=== What the task requires ===
Without copying the images, write out all the entries below verbatim.

=== Dataset entries ===
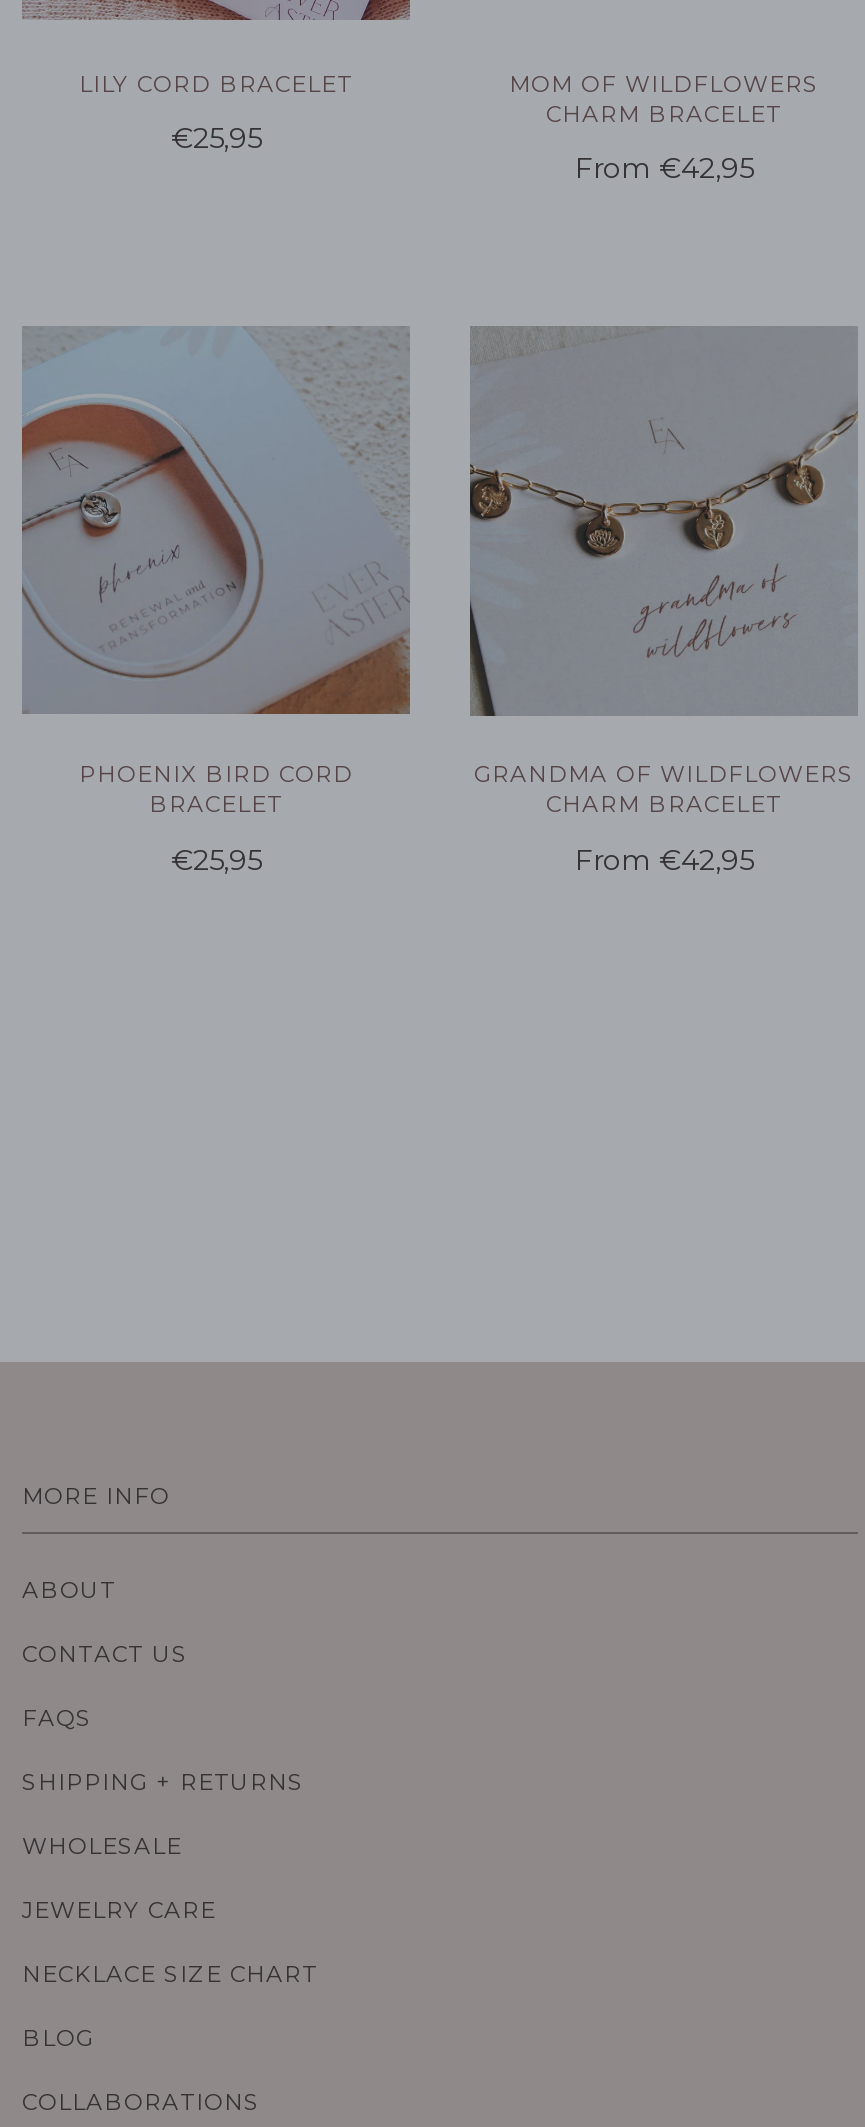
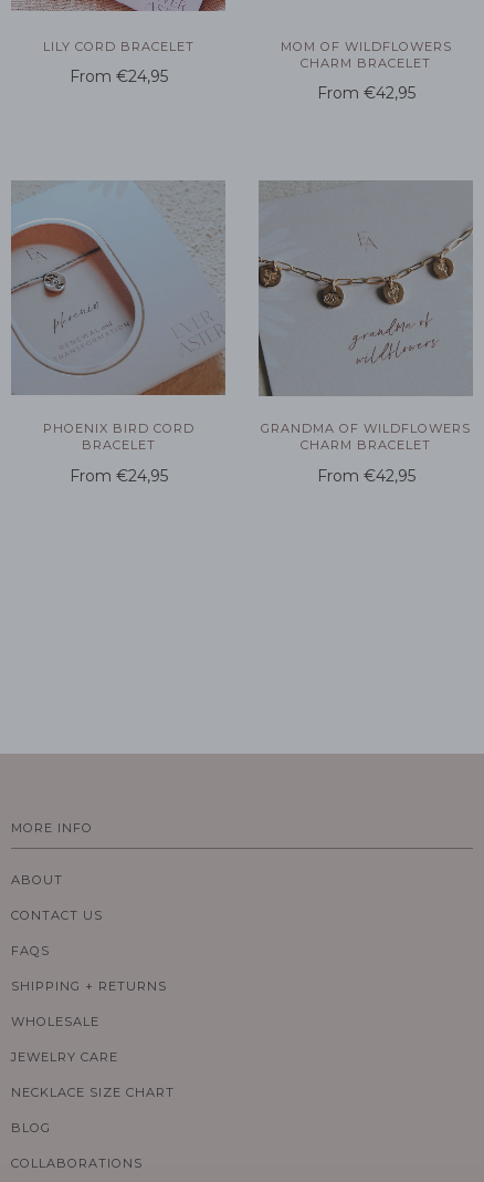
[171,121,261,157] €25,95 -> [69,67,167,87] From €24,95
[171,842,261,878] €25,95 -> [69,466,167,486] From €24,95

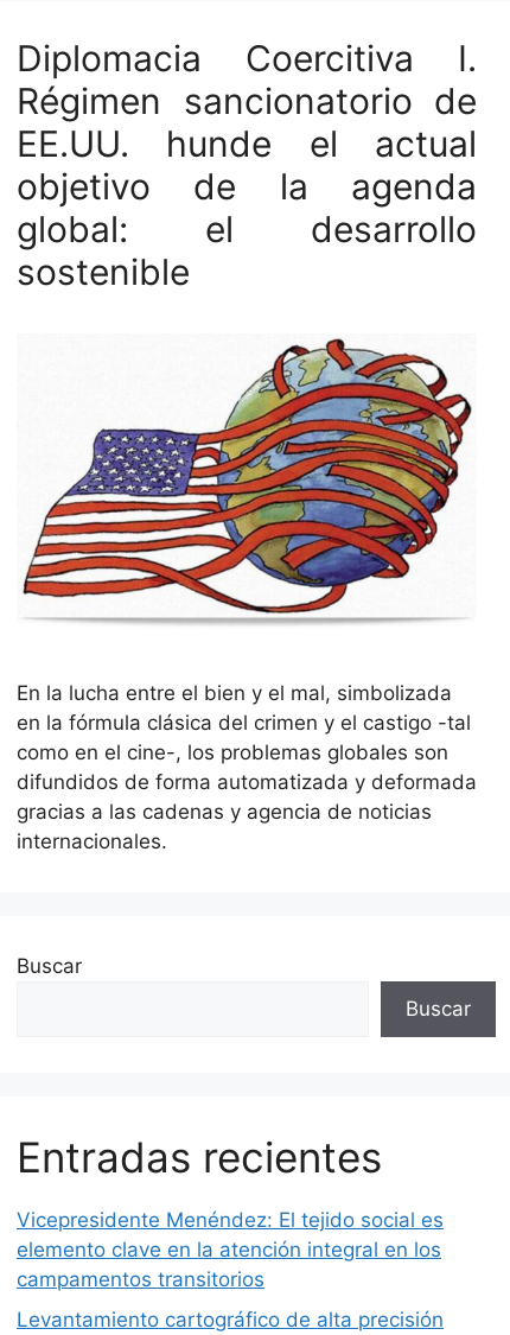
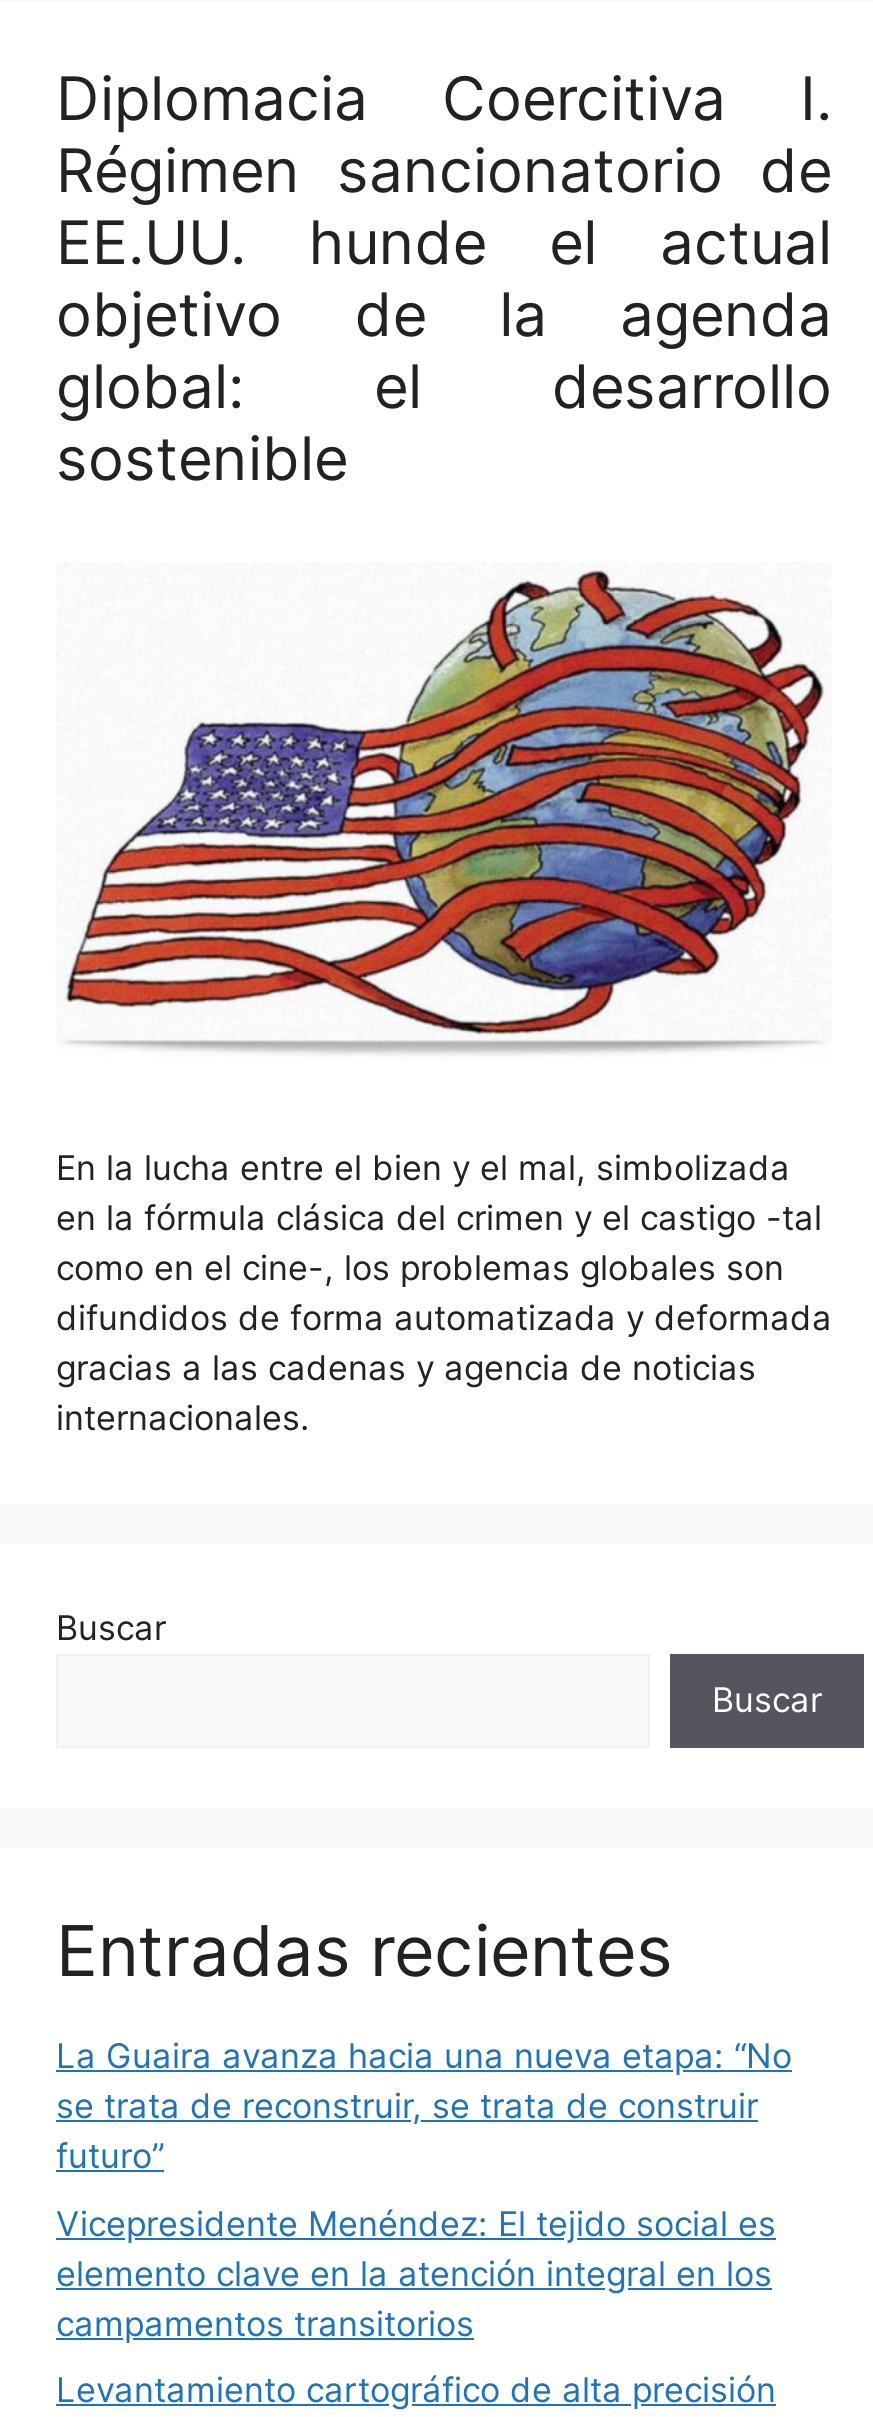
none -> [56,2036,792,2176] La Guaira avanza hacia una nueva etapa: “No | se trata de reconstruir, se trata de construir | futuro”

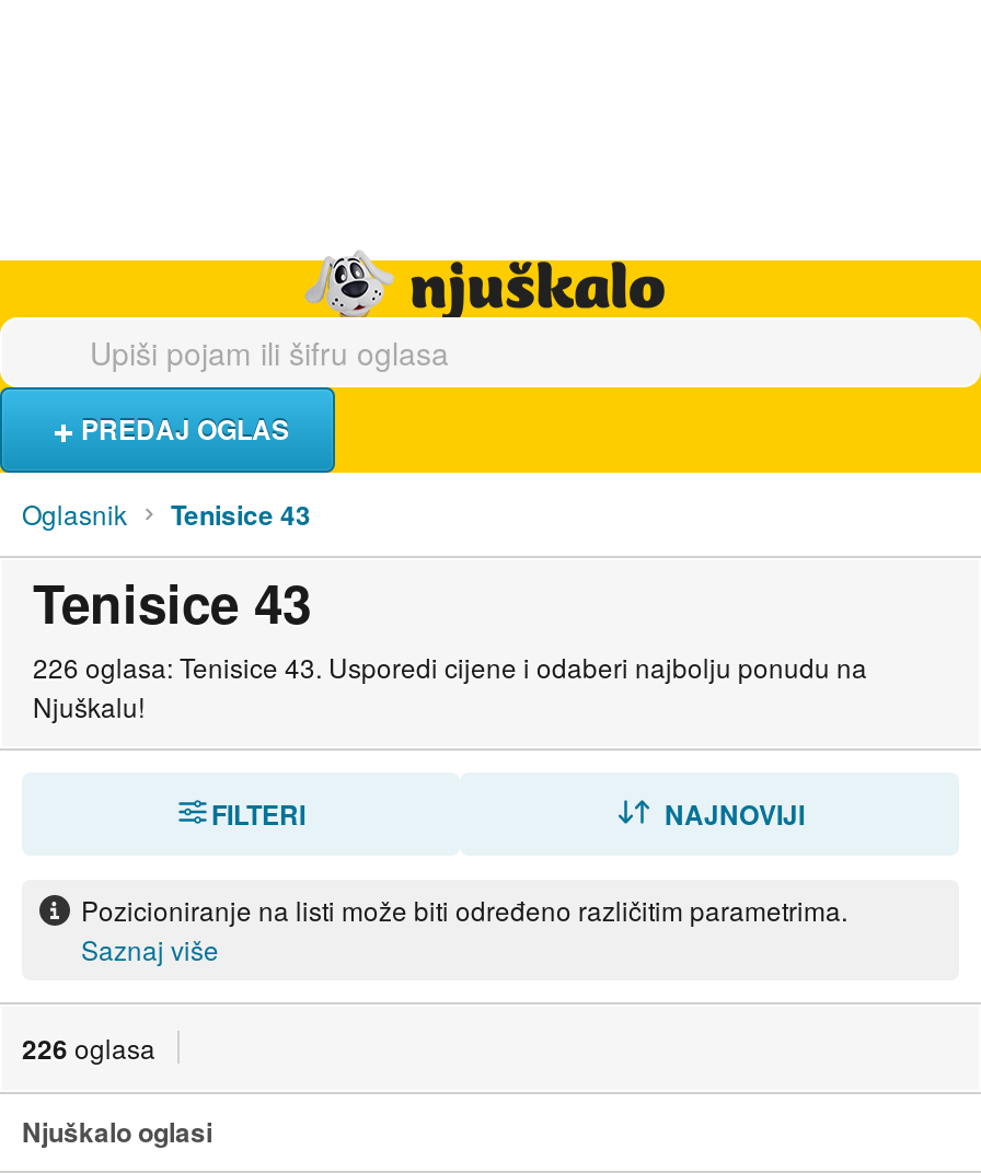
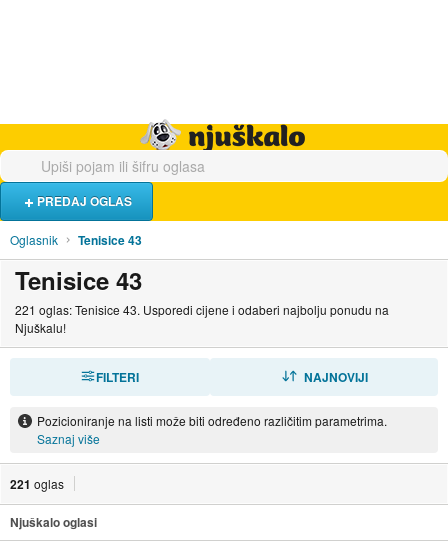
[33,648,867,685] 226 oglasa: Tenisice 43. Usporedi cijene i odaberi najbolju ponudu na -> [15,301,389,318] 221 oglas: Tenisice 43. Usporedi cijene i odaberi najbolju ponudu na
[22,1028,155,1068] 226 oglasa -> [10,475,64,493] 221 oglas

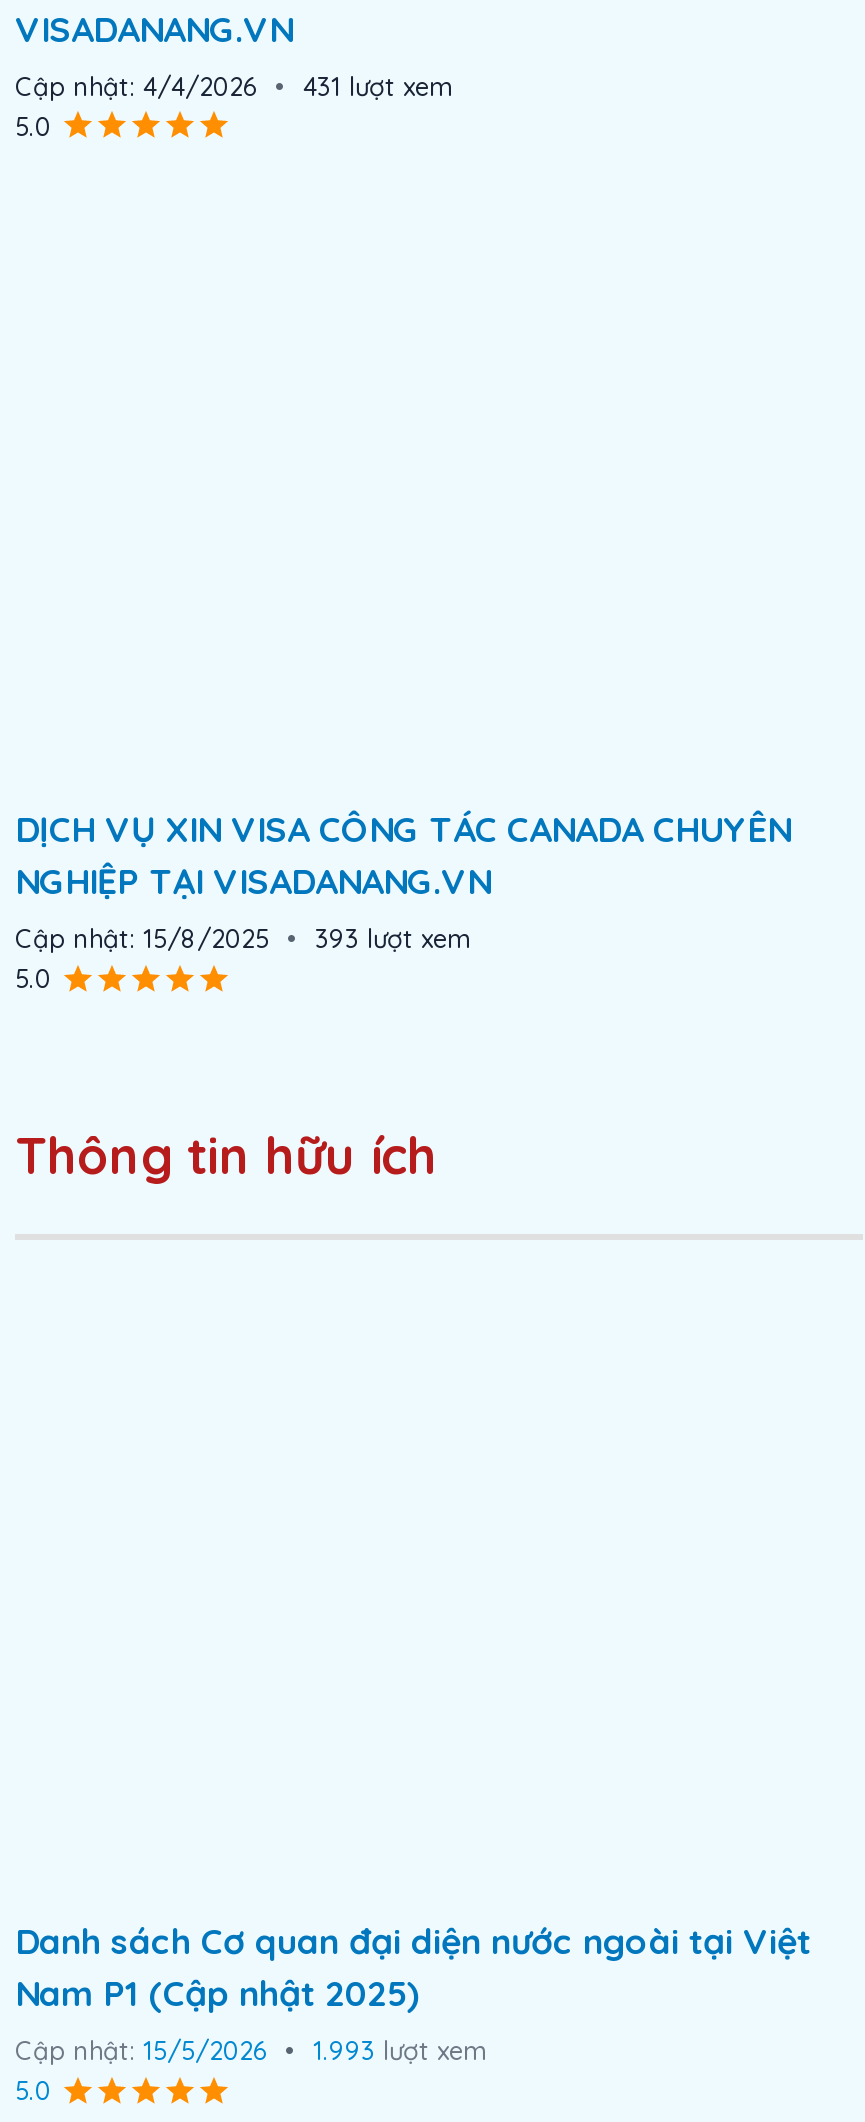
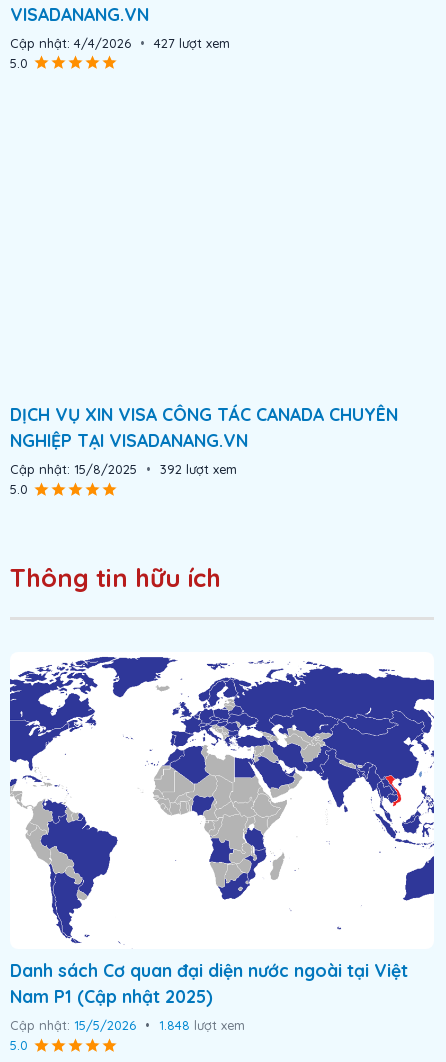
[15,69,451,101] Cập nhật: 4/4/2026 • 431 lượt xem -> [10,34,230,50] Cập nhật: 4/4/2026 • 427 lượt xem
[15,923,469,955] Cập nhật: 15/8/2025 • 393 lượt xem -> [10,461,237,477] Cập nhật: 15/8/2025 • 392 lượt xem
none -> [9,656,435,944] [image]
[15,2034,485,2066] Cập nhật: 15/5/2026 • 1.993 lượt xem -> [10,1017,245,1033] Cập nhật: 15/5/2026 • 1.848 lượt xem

=== Exercise response ===
[171,121,261,157] €25,95 -> [69,67,167,87] From €24,95
[171,842,261,878] €25,95 -> [69,466,167,486] From €24,95

none -> [56,2036,792,2176] La Guaira avanza hacia una nueva etapa: “No | se trata de reconstruir, se trata de construir | futuro”

[33,648,867,685] 226 oglasa: Tenisice 43. Usporedi cijene i odaberi najbolju ponudu na -> [15,301,389,318] 221 oglas: Tenisice 43. Usporedi cijene i odaberi najbolju ponudu na
[22,1028,155,1068] 226 oglasa -> [10,475,64,493] 221 oglas

[15,69,451,101] Cập nhật: 4/4/2026 • 431 lượt xem -> [10,34,230,50] Cập nhật: 4/4/2026 • 427 lượt xem
[15,923,469,955] Cập nhật: 15/8/2025 • 393 lượt xem -> [10,461,237,477] Cập nhật: 15/8/2025 • 392 lượt xem
none -> [9,656,435,944] [image]
[15,2034,485,2066] Cập nhật: 15/5/2026 • 1.993 lượt xem -> [10,1017,245,1033] Cập nhật: 15/5/2026 • 1.848 lượt xem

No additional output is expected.